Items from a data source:
Content starts

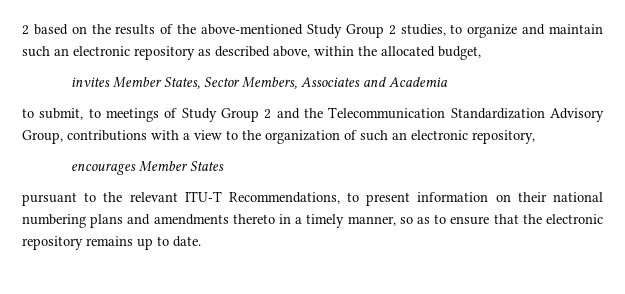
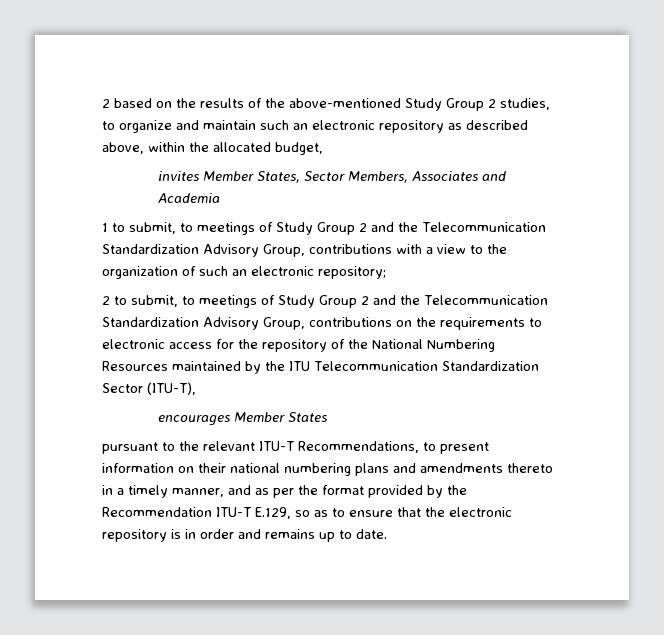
- to submit, to meetings of Study Group 2 and the Telecommunication Standardization Advisory Group, contributions with a view to the organization of such an electronic repository,
+ 1 to submit, to meetings of Study Group 2 and the Telecommunication Standardization Advisory Group, contributions with a view to the organization of such an electronic repository;
+ 2 to submit, to meetings of Study Group 2 and the Telecommunication Standardization Advisory Group, contributions on the requirements to electronic access for the repository of the National Numbering Resources maintained by the ITU Telecommunication Standardization Sector (ITU-T),
- pursuant to the relevant ITU-T Recommendations, to present information on their national numbering plans and amendments thereto in a timely manner, so as to ensure that the electronic repository remains up to date.
+ pursuant to the relevant ITU-T Recommendations, to present information on their national numbering plans and amendments thereto in a timely manner, and as per the format provided by the Recommendation ITU-T E.129, so as to ensure that the electronic repository is in order and remains up to date.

Content ends

- WORK ITEM -
Reproduce every record above exactly, but leave out the pictures.

- EXERCISE RESPONSE -
- to submit, to meetings of Study Group 2 and the Telecommunication Standardization Advisory Group, contributions with a view to the organization of such an electronic repository,
+ 1 to submit, to meetings of Study Group 2 and the Telecommunication Standardization Advisory Group, contributions with a view to the organization of such an electronic repository;
+ 2 to submit, to meetings of Study Group 2 and the Telecommunication Standardization Advisory Group, contributions on the requirements to electronic access for the repository of the National Numbering Resources maintained by the ITU Telecommunication Standardization Sector (ITU-T),
- pursuant to the relevant ITU-T Recommendations, to present information on their national numbering plans and amendments thereto in a timely manner, so as to ensure that the electronic repository remains up to date.
+ pursuant to the relevant ITU-T Recommendations, to present information on their national numbering plans and amendments thereto in a timely manner, and as per the format provided by the Recommendation ITU-T E.129, so as to ensure that the electronic repository is in order and remains up to date.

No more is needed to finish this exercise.